Nvidia Vera Rubin NVL72: First Hardware Samples Deliver 10x Cheaper Inference Than Blackwell
CNBC gets exclusive first look at Nvidia's Vera Rubin system with 72 GPUs delivering 3.6 EFLOPS, 288GB HBM4 per GPU, and 100% liquid cooling as first samples ship to partners.
CNBC gets exclusive first look at Nvidia's Vera Rubin system with 72 GPUs delivering 3.6 EFLOPS, 288GB HBM4 per GPU, and 100% liquid cooling as first samples ship to partners.
From Announcement to Silicon: Vera Rubin Gets Real
On February 25, 2026, CNBC published an exclusive first look at Nvidia's Vera Rubin AI system, confirming that first hardware samples have been delivered to partners and the platform is in full production. Originally announced at CES 2026 in January, Vera Rubin is now transitioning from roadmap to reality with concrete specifications, partner commitments, and delivery timelines for the second half of 2026.

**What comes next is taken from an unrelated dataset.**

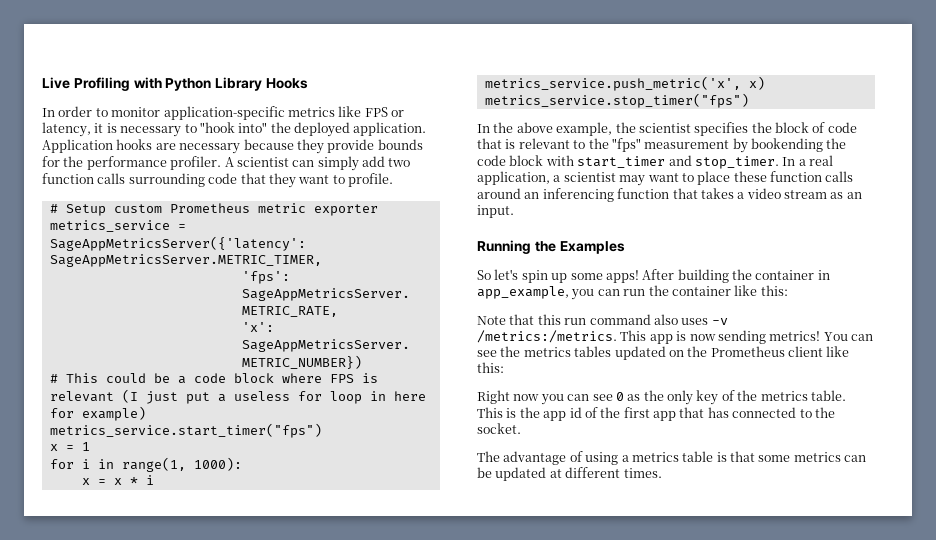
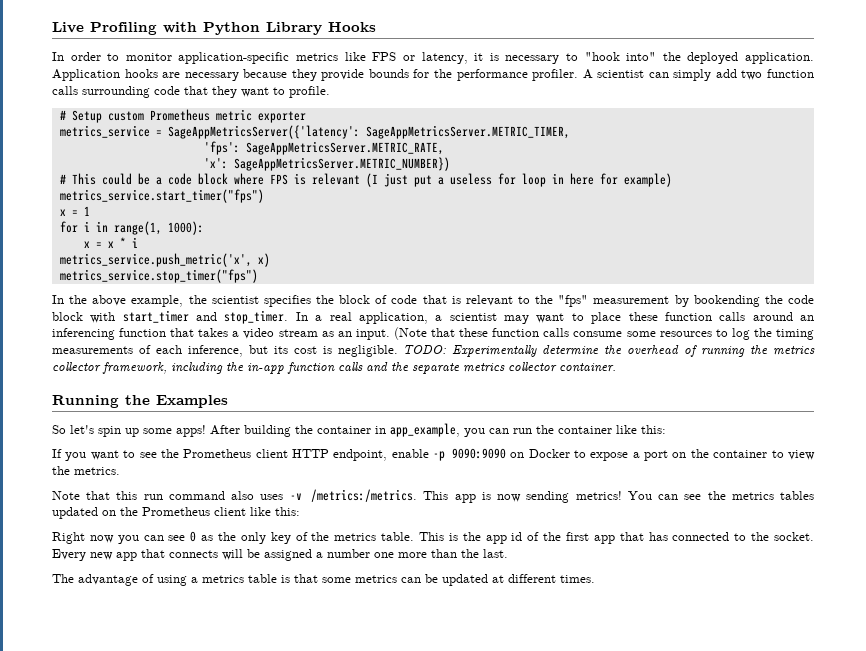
(514, 211) none -> [393,327,814,340] [52,345,816,357] [52,362,616,374] (Note that these function calls consume some resources to log the timing measurements of each inference, but its cost is negligible. TODO: Experimentally determine the overhead of running the metrics collector framework, including the in-app function calls and the separate metrics collector container.
(788, 290) none -> [52,448,815,461] [52,466,120,475] // If you want to see the Prometheus client HTTP endpoint, enable -p 9090:9090 on Docker to expose a port on the container to view the metrics.
(521, 428) none -> [52,549,508,561] Every new app that connects will be assigned a number one more than the last.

This is not a paper launch. Nvidia is shipping physical silicon to AWS, Google Cloud, Microsoft Azure, Oracle Cloud Infrastructure, CoreWeave, Lambda, Nebius, and Nscale for integration and testing ahead of general availability.
Six Chips, One System: Extreme Co-Design
Vera Rubin represents what Nvidia calls "extreme co-design," a platform built from six custom chip types engineered to work together as a unified system rather than assembled from off-the-shelf components:
| Component | Specification |
|---|---|
| Rubin GPU | 50 PFLOPS NVFP4 inference, 35 PFLOPS training per GPU |
| Vera CPU | 88 cores, 176 threads, 1.5TB LPDDR5x, 1.2 TB/s bandwidth |
| NVLink 6 Switch | 260 TB/s scale-up bandwidth across 72 GPUs |
| ConnectX-9 SuperNIC | Network interface for scale-out connectivity |
| BlueField-4 DPU | Data processing unit for infrastructure offload |
| Spectrum-6 Switch | Ethernet switching for multi-rack clusters |
The NVL72 rack configuration packs 72 Rubin GPUs and 36 Vera CPUs into a single system. Every component was designed in tandem, from the memory subsystem to the networking fabric, to eliminate the bottlenecks that emerge when individual chips are optimized independently.
Memory: 288GB HBM4 Per GPU
Each Rubin GPU package contains eight stacks of HBM4 memory delivering 288GB of capacity and 22 TB/s of bandwidth per GPU. At the rack level, the NVL72 system provides 20.7TB of HBM4 capacity and 54TB of LPDDR5x capacity.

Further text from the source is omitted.